I can only see the SL experience becoming more and more immersive as we go forward. Today, even for it’s (relatively) crude graphics and stodgy interface, I think all of us addicts will agree that being in SL is incredibly absorbing. As the various engines (backend and frontend) become more powerful and
the development community gathers strength in carrying forward the various bits and pieces of the system, I can only see this trend accelerating.

It may not be the most positive change for the world, but I truly believe that it will make a huge difference on the experience both for new users as well as us oldbies.

Negative change:

I’m really concerned that as SL becomes more and more mainstream, that the strong sense of community that we have today will be lost or will lessen. With more people in-world, it will probably become more difficult to find those with whom you share or discover a strong affinity. So our biggest challenge going forward will be to find ways to continue making this experience as relevant and important as it is today.

Other good stuff:

David Pogue: Is there any worry about the whole isolation thing? First iPod earbuds, and now people substituting virtual interactions for real ones?

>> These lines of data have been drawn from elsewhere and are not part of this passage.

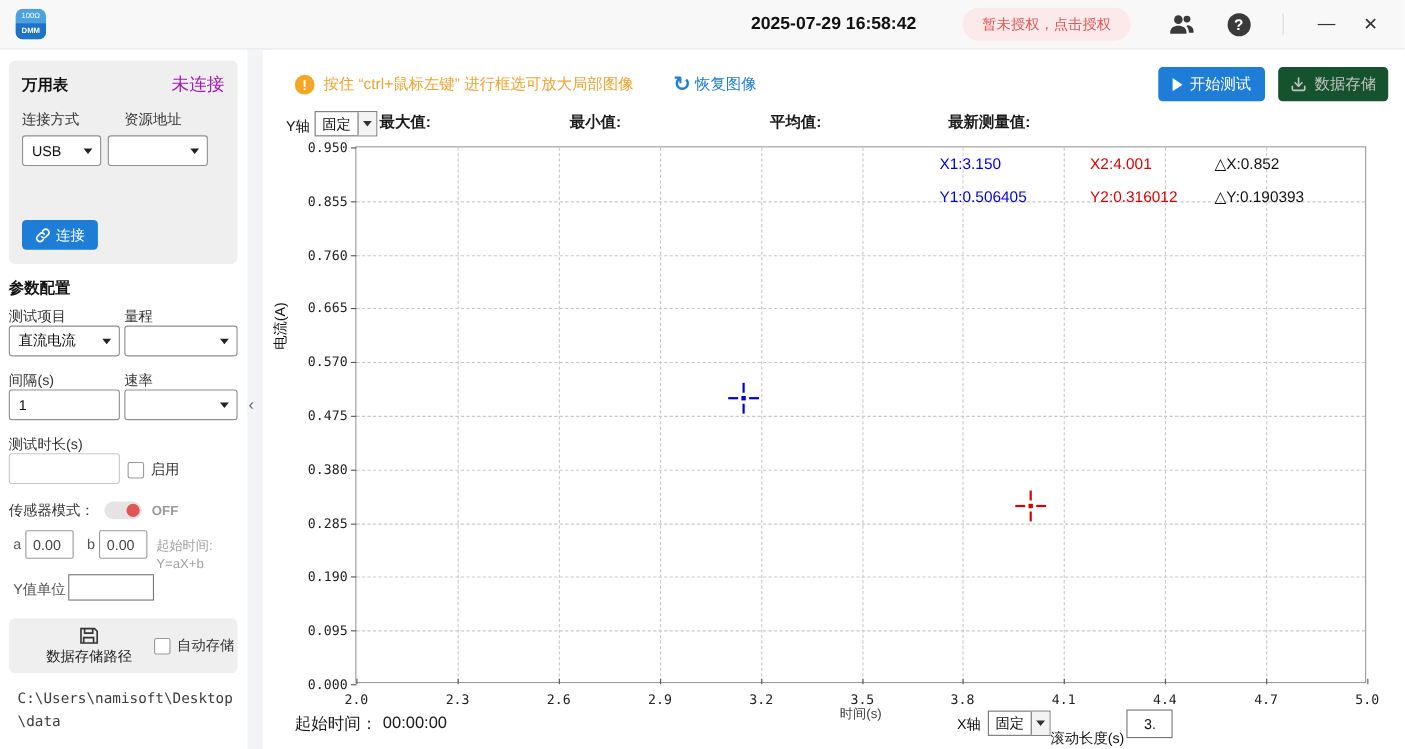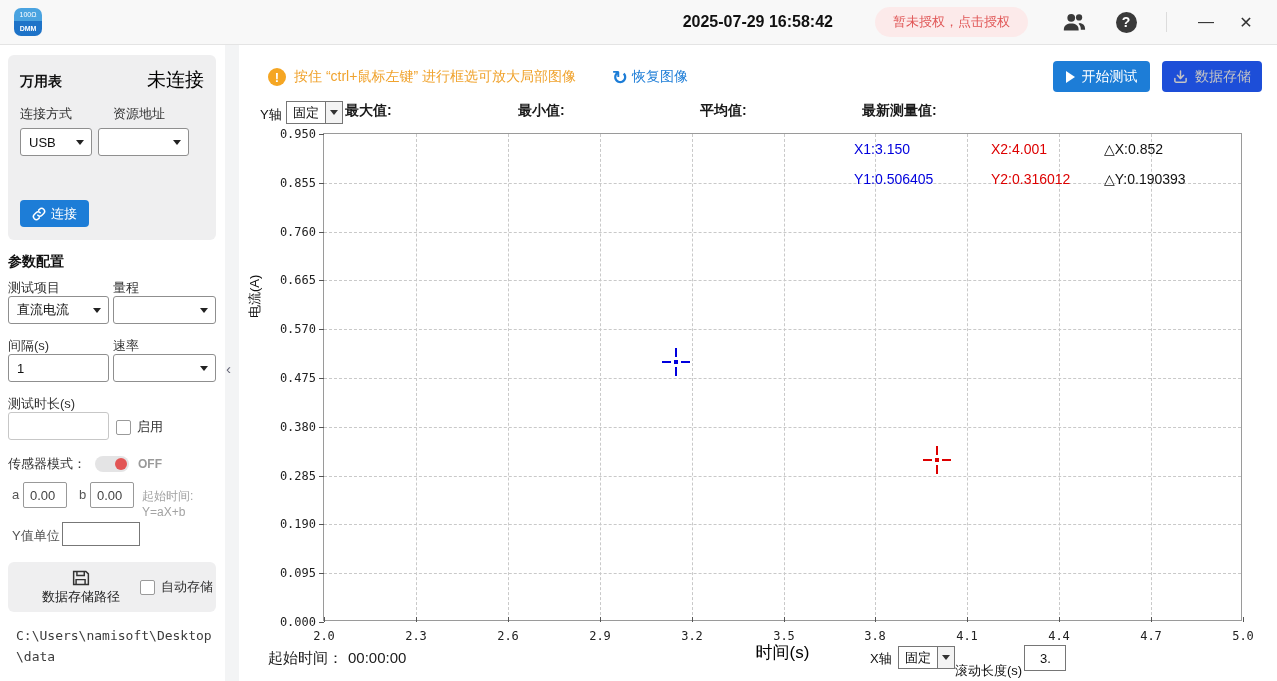--- a/index.html
+++ b/index.html
@@ -26,7 +26,7 @@
   .panel1 { top:10px; height:185px; padding:12px; }
   .p1-head { display:flex; justify-content:space-between; align-items:baseline; }
   .p1-title { font-size:14px; font-weight:bold; color:#111; }
-  .p1-status { font-size:19px; color:#000000;margin-left:32px; }
+  .p1-status { font-size:16px; color:#a21caf;margin-left:32px; }
   .lbl { font-size:13px; color:#333; }
   .row-labels { display:flex; margin-top:12px; }
   .row-combos { display:flex; margin-top:5px; }

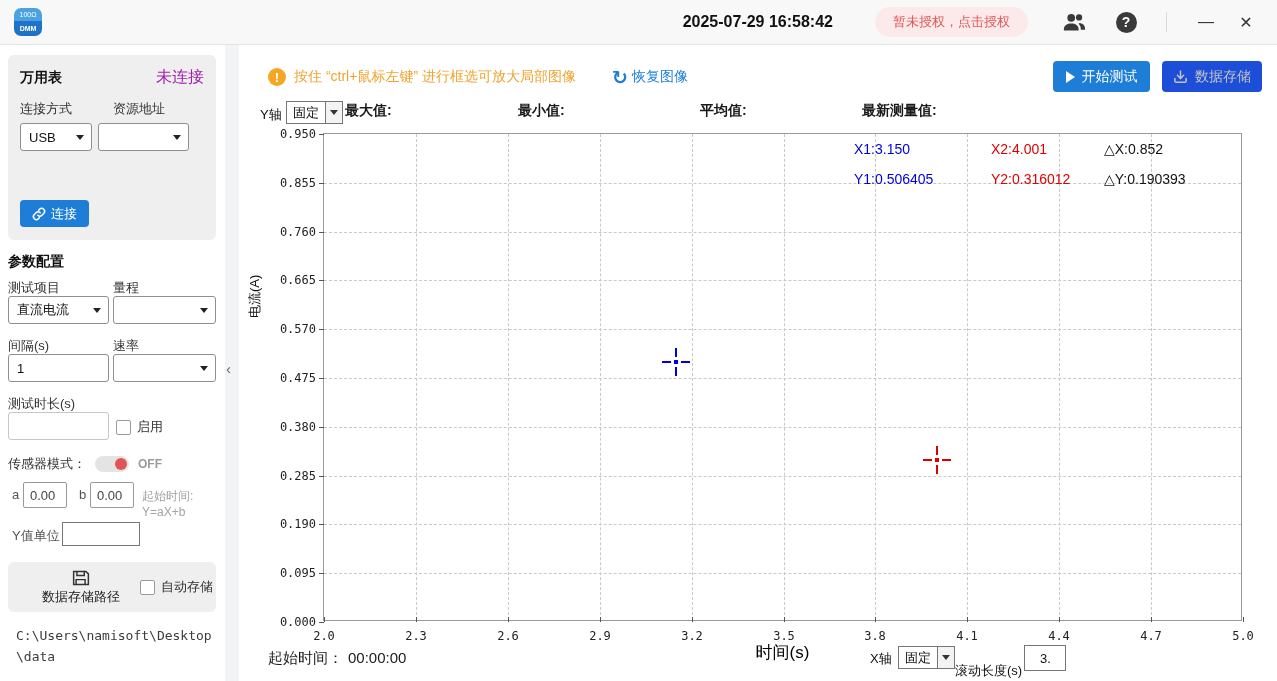--- a/index.html
+++ b/index.html
@@ -58,7 +58,7 @@
   .restore-icon { font-size:19px; font-weight:bold; color:#1d7dd7; margin-right:4px; line-height:1; }
   .restore-text { font-size:14px; color:#1d7dd7; }
   .btn-start { position:absolute; left:805px; top:16px; width:97px; height:31px; background:#1d7dd7; border:none; border-radius:4px; color:#fff; font-size:14px; display:flex; align-items:center; justify-content:center; gap:7px; cursor:pointer; }
-  .btn-save { position:absolute; left:914px; top:16px; width:100px; height:31px; background:#1d4ed8; border:none; border-radius:4px; color:#c4c4c4; font-size:14px; display:flex; align-items:center; justify-content:center; gap:7px; cursor:default; }
+  .btn-save { position:absolute; left:914px; top:16px; width:100px; height:31px; background:#14532d; border:none; border-radius:4px; color:#c4c4c4; font-size:14px; display:flex; align-items:center; justify-content:center; gap:7px; cursor:default; }
   .play-tri { width:0; height:0; border-top:6px solid transparent; border-bottom:6px solid transparent; border-left:9px solid #fff; }
 
   .stats-row { position:absolute; left:0; top:55px; width:1029px; height:24px; }

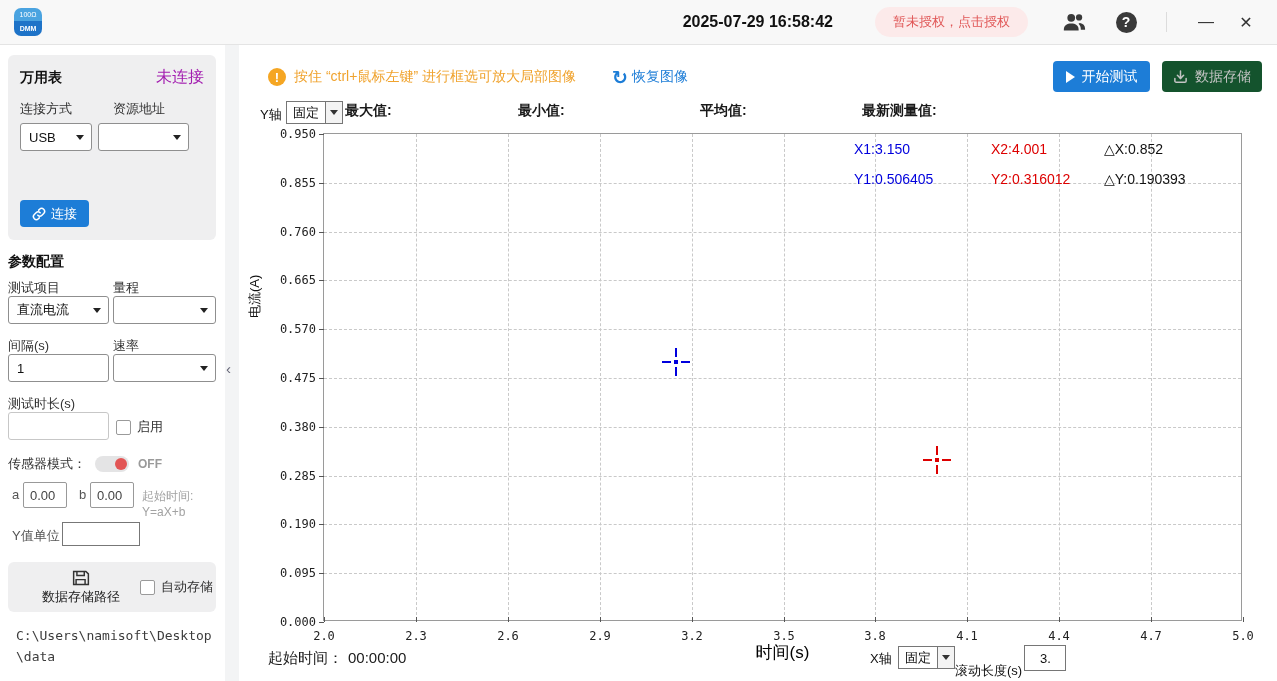--- a/index.html
+++ b/index.html
@@ -78,7 +78,7 @@
   .xtick-lbl { position:absolute; width:44px; text-align:center; font-family:"DejaVu Sans Mono",monospace; font-size:12px; color:#222; }
   .xtick-mark { position:absolute; width:1px; height:5px; background:#555; }
   .y-axis-title { position:absolute; left:-2px; top:273px; font-size:13px; color:#111; transform:rotate(-90deg); transform-origin:left top; white-space:nowrap; }
-  .x-axis-title { position:absolute; left:0; top:596px; width:1069px; text-align:center; font-size:17px; color:#000000; }
+  .x-axis-title { position:absolute; left:0; top:596px; width:1069px; text-align:center; font-size:12px; color:#404040; }
   .x-axis-title-wrap { left:75px; width:919px; }
   .crosshair { position:absolute; width:28px; height:28px; transform:translate(-50%,-50%); cursor:move; }
   .ch-seg { position:absolute; }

Philip Rosedale: Well I’ll tell ya, the history of technology has, in the past 50 years, been to increasingly isolate us. We’ve gone from watching movies in a movie theater, to watching them as a family at home, to watching them alone on our iPod.

But actually I think there’s a next wave of technology, of which Second Life is certainly a great example, where we are bringing people back together again into the same place to have these experiences.

The thing about Second Life that is so fascinating and different is not just that it’s 3-D. There are always people to share that experience with, or to ask for help. Or to laugh at something with. And that experience is an innately human one that technology has deprived us of. I think many people use Second Llife to have more friends, and more human contact, than they do in the real world.